Allowing double quotes

Question

Allowing double quotes

stevesmit opened this issue 4 years ago · 13 comments

Thank you for the wonderful library.

I have queries that have some field expressions with double quotes. That is, something like the following:

field_name:""expression text""

When these are parsed, they confuse the parser as it thinks that the initial double quotes is an unknown operation and it gets treated as a Phrase.

Here is a sample query and the parsing operation in python:

from luqum.parser import parser
query = 'field_name:""Field Text"" OR field_name:text AND field_name:"more text"'
parser.parse(query)

Here is the current output:

UnknownOperation(SearchField('field_name', Phrase('""')), Word('Field'), OrOperation(Word('Text""'), AndOperation(SearchField('field_name', Word('text')), SearchField('field_name', Phrase('"more text"')))))

This is what the expected output of the parsing operation would look like:

OrOperation(SearchField('field_name', Phrase('""Field Text""')), AndOperation(SearchField('field_name', Word('text')), SearchField('field_name', Phrase('"more text"'))))

Any thoughts on this? The double quotes over the single quotes does have a distinct meaning in this case, hence why I am asking.

Answer 1 · 2020-06-23T16:30:54.000Z

Hi @stevesmit where does this double double quote comes from ?
Is it normally supported by Lucene ? For me it's not.

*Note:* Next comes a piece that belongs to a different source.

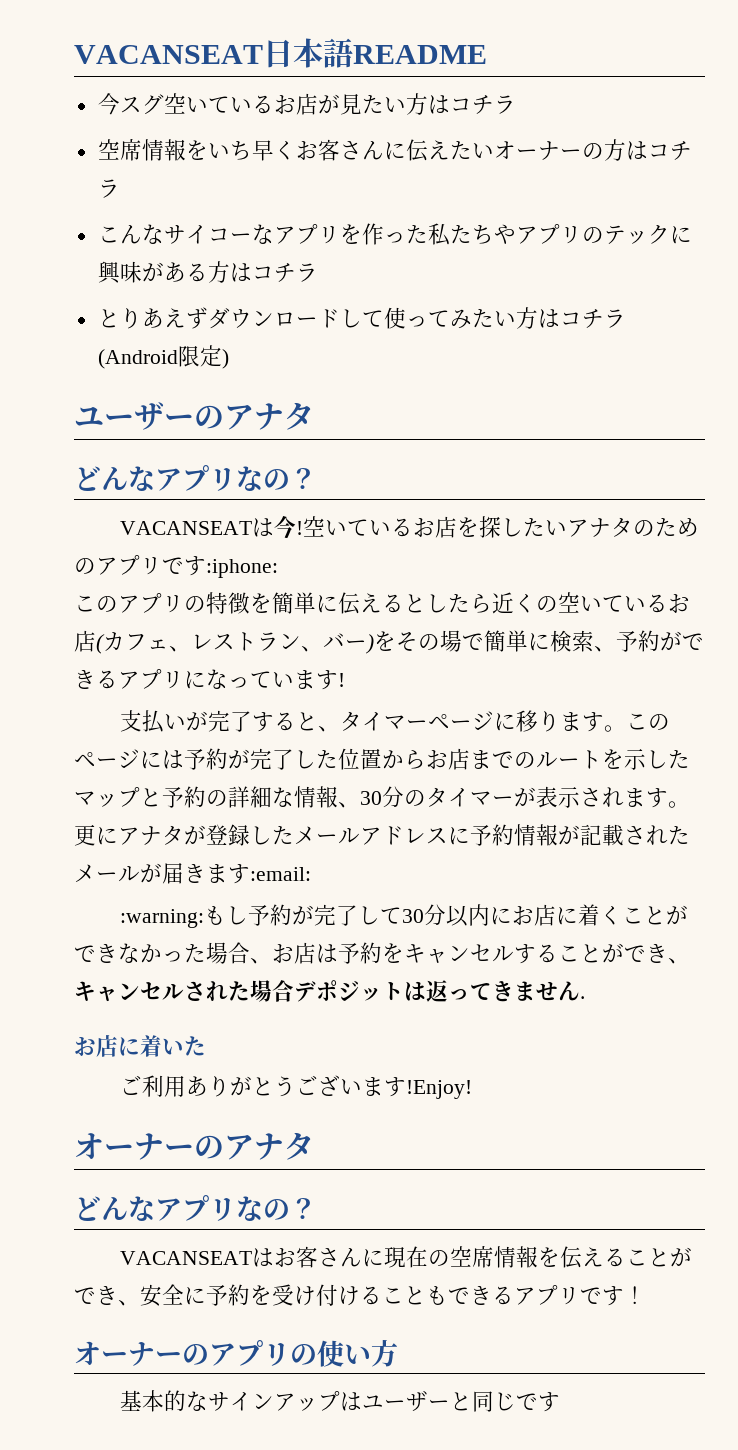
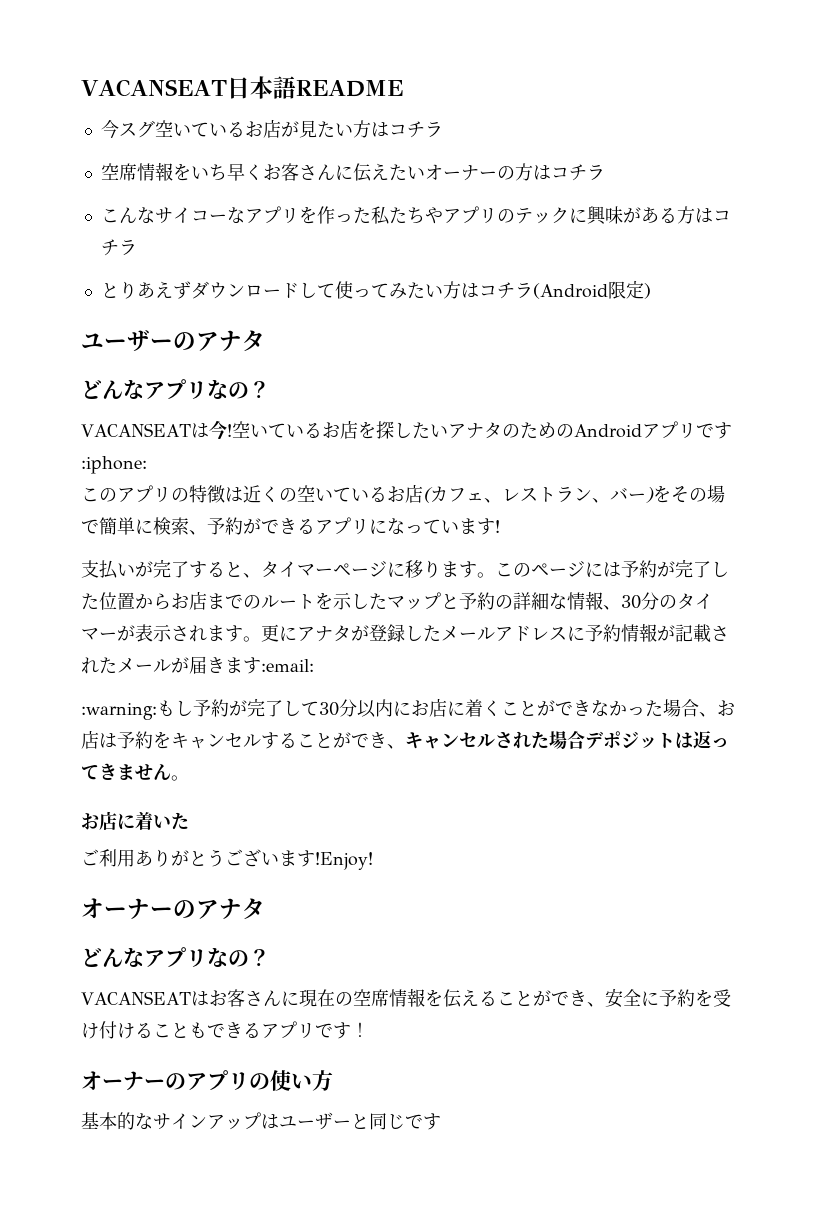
(96, 566) none -> [573,424,642,438] Android
[250,592,492,615] を簡単に伝えるとしたら -> [225,487,243,502] は
[580,996,585,999] . -> [171,775,189,781] 。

See https://lucene.apache.org/core/2_9_4/queryparsersyntax.html

For what I understand, the parser is right there, it's the expression you should fix.

Answer 2 · 2020-06-23T16:33:02.000Z

It comes from a company's proprietary query syntax which is very Lucene-like, I suppose. Fair enough - any thoughts on editing the grammar specification to allow parsing such expressions? I don't mind (and would have to!) editing a bit of source on my side.

Answer 3 · 2020-06-23T16:44:56.000Z

You'll have to make your own parser.py file (PLY is not very flexible on that point, see issue 49).

You can change PHRASE_RE but I imagine you have to verify that you have as much " at the begining as in the end ". So you may better go duplicating most of it ! So maybe adding a DPHRASE_RE copying PHRASE_RE but with double quote and a t_DPHRASE alike t_PHRASE is the best way to go.

Answer 4 · 2020-06-23T17:03:34.000Z

Alright I tried that, but it unfortunately doesn't parse it (still giving the same output as before). I added the following to pieces of code to parser.py as you mentioned:

DPHRASE_RE = r'''
(?P<phrase>  # phrase
  ""          # opening double quotes
  (?:        # repeating
    [^\\"]   # - a char which is not escape or end of phrase
    |        # OR
    \\.      # - an escaped char
  )*
  ""          # closing double quotes
)'''

@lex.TOKEN(DPHRASE_RE)
def t_DPHRASE(t):
    m = re.match(DPHRASE_RE, t.value, re.VERBOSE)
    value = m.group("phrase")
    t.value = Phrase(value)
    return t

Is there any other code that needs to be edited to take account of this change?

Answer 5 · 2020-06-23T17:31:09.000Z

Maybe add DPHRASE in precedence, before PHRASE ?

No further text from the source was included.